Death and the afterlife are pretty grim topics for a comedy, but writer-director Meng Ong just about pulls it off in A Fantastic Ghost Wedding. This darkly amiable film isn't quite as polished as you might hope, and stumbles badly in an oddly-executed final act. But it wears its big, silly, open heart on its sleeve, and is buoyed by a very good, totally game cast led by two of the region's most adept comedians - Hong Kong's Sandra Ng and Singapore's Mark Lee.

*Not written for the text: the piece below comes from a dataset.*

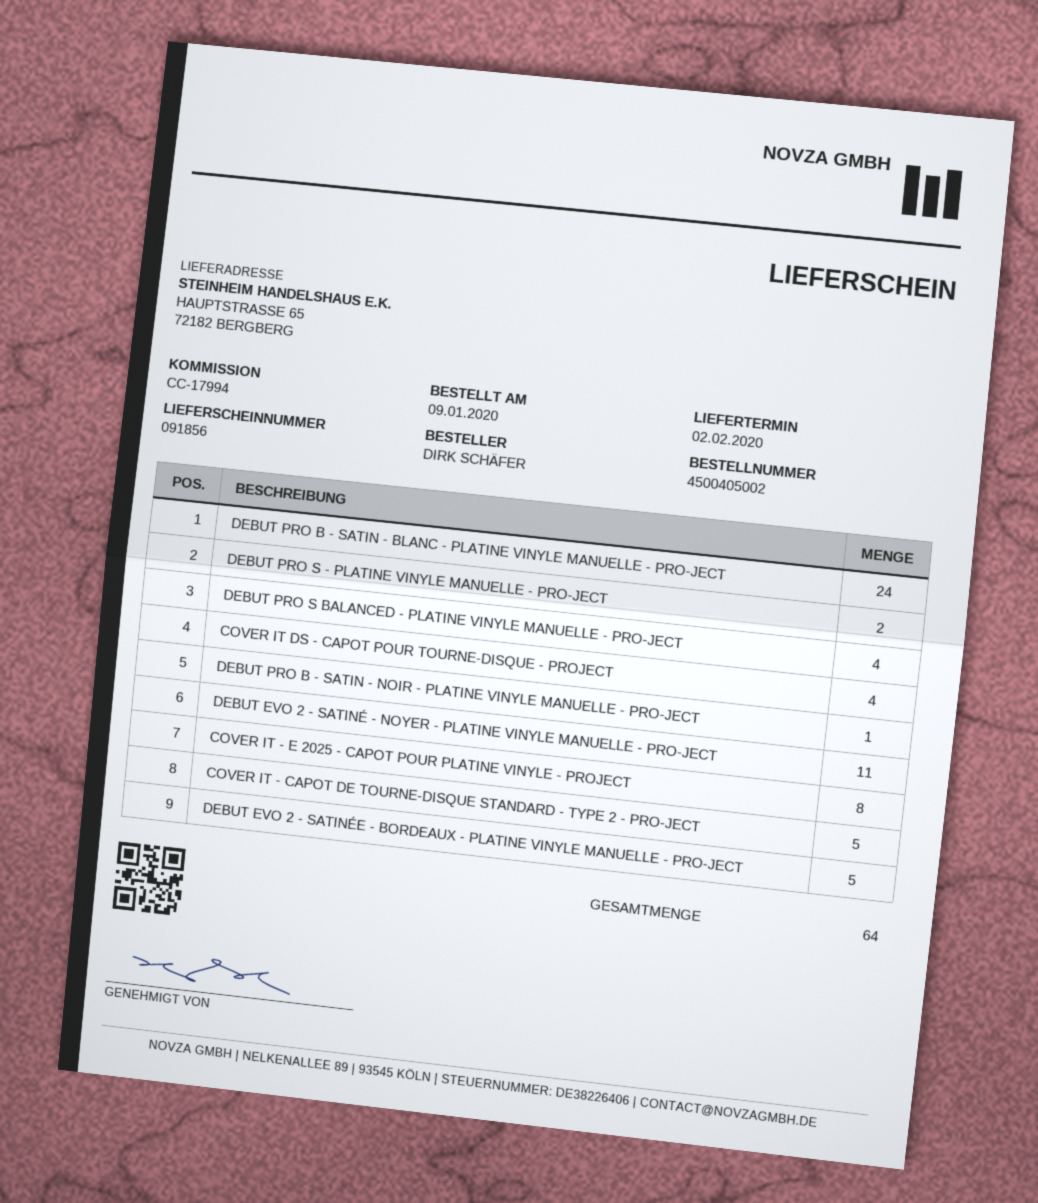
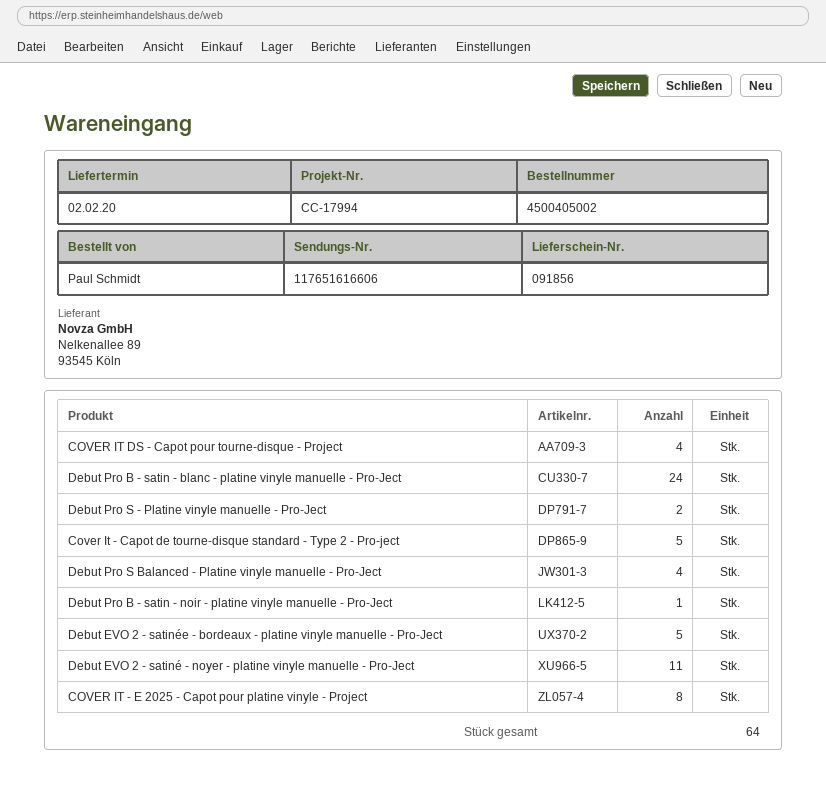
ordered by: DIRK SCHÄFER -> Paul Schmidt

Washed-up former singer Mrs Wu (Ng) is beside herself with grief. Peng (Wang Po Chieh), her beloved son, has been found dead in a local river, taking with him her heart and her hopes for his future. She comforts herself by spoiling him with luxury items in the afterlife, and soon, she finds herself contemplating another old Chinese ritual for the dead: finding him a wife. She enlists the services of Master Wong (Mark Lee) and his adorable apprentice/son Boy (Keane Chan). But the hunt for a perfect match for Peng takes an unexpected turn: one that forces Mrs Wu to really examine her relationship with her son, just as Master Wong must evaluate the pressure he places on his Boy to take over the spooky family business.

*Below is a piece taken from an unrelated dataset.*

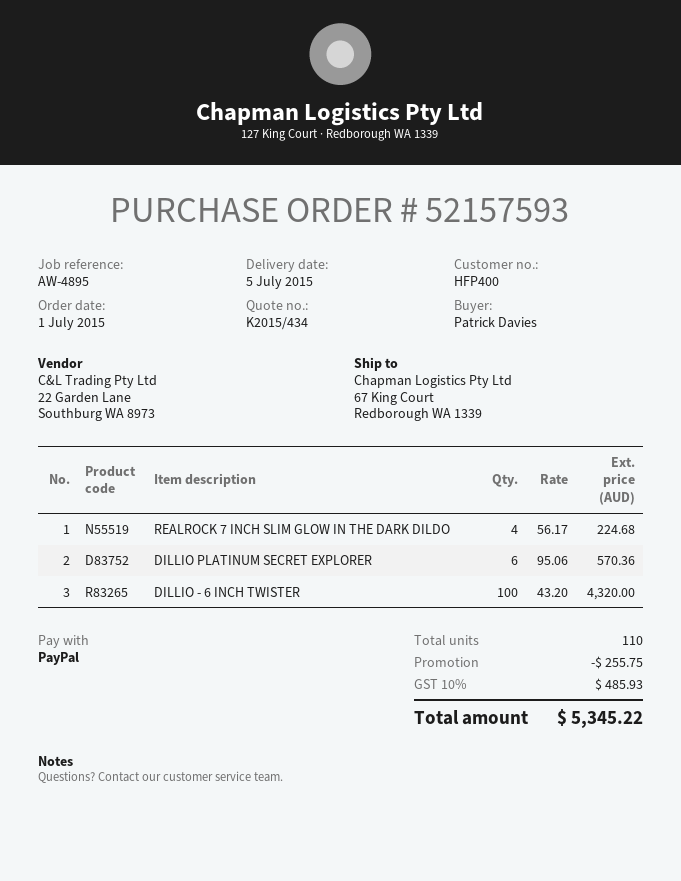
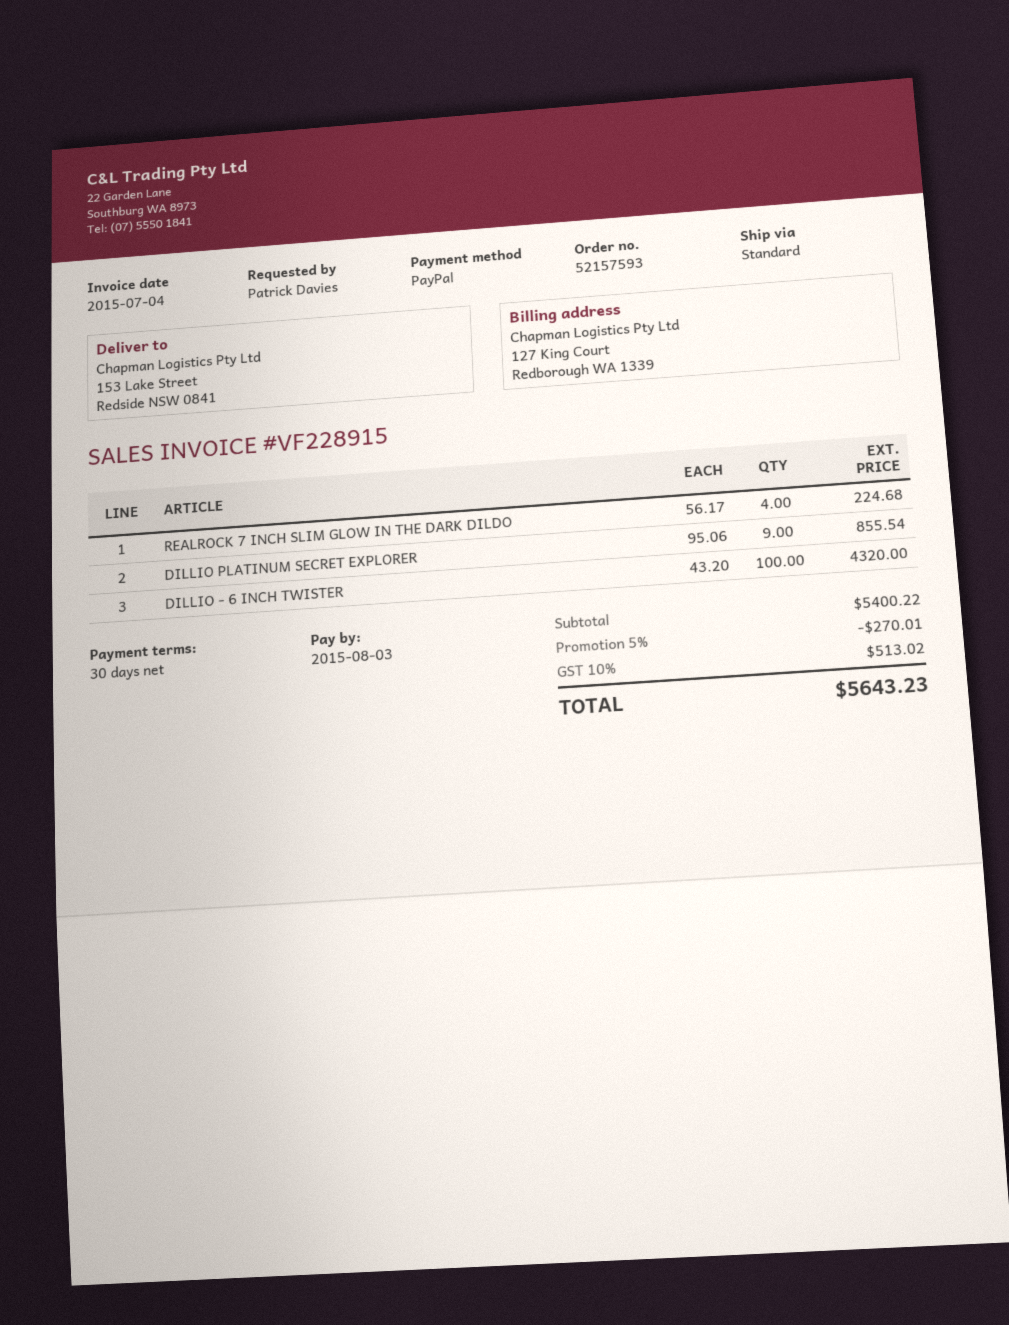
ship to: 67 King Court, Redborough WA 1339 -> 153 Lake Street, Redside NSW 0841
DILLIO PLATINUM SECRET EXPLORER: 6 x 95.06 = 570.36 -> 9 x 95.06 = 855.54
discount: 255.75 -> 270.01
tax: 10% = 485.93 -> 10% = 513.02
total: 5345.22 -> 5643.23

Ong's script does a fairly effective job of balancing the tragedy and comedy of Mrs Wu's situation: she harangues everyone around her, including her gloomy husband (Jim Chim), into getting the very best in afterlife amenities for her son. But there's a real sadness here to her loss, one that plays very well into the twist embedded into her search for a daughter-in-law. It's a point many of us can take to heart: you can love someone without ever really listening to them, or accepting them for who they really are. For every moment of madcap silliness (Master Wong trying to pinpoint a wife for Peng outside a factory full of female workers), A Fantastic Ghost Wedding finds something almost painfully truthful to say about losing sight of the people you love while they're still alive.
It's a shame, then, that the film loses track of itself in its final third. Even as Mrs Wu is eaten up by guilt and the sad secret she's keeping close to her chest, Master Wong's own determination to prove to Boy that ghosts really do exist forces the script to head into an almost delirious stretch in which paper dolls strut across grass fields and characters confess all in teary, blue-lit moments. Perhaps we're never meant to know just exactly what happens at that point - is Master Wong running a complicated scam? - but it's a confusing and arguably deflating way to tie up the narrative's loose ends.
At least Ong's three leads are well worth the watch. With her sensitive performance, Ng proves that tragedy and comedy are more closely related than you'd expect: in the same scene, she can punch you in the gut with the weight of Mrs Wu's grief, even as she makes you laugh over her character's desperate antics. Lee, too, is an adept comedian who manages to find the darker emotional undercurrents in the relationship with his son. The film also marks an astonishingly assured silver-screen debut for Chan, who is adorably affecting whether he's running around with a sword or trying to puzzle out why his mother refuses to make contact with him from the afterlife.
Strictly speaking, A Fantastic Ghost Wedding isn't a great movie - it's filled with some lovely moments and its cast is great (though Wang and Kenji Fitzgerald, as Peng's friend Ryan, are pretty stilted), but Ong doesn't quite manage to make it gel into a coherent whole. Nevertheless, its core message of love and acceptance is so tender, sweet and unexpectedly brave for local mainstream cinema that it's easy to forgive the film its many flaws.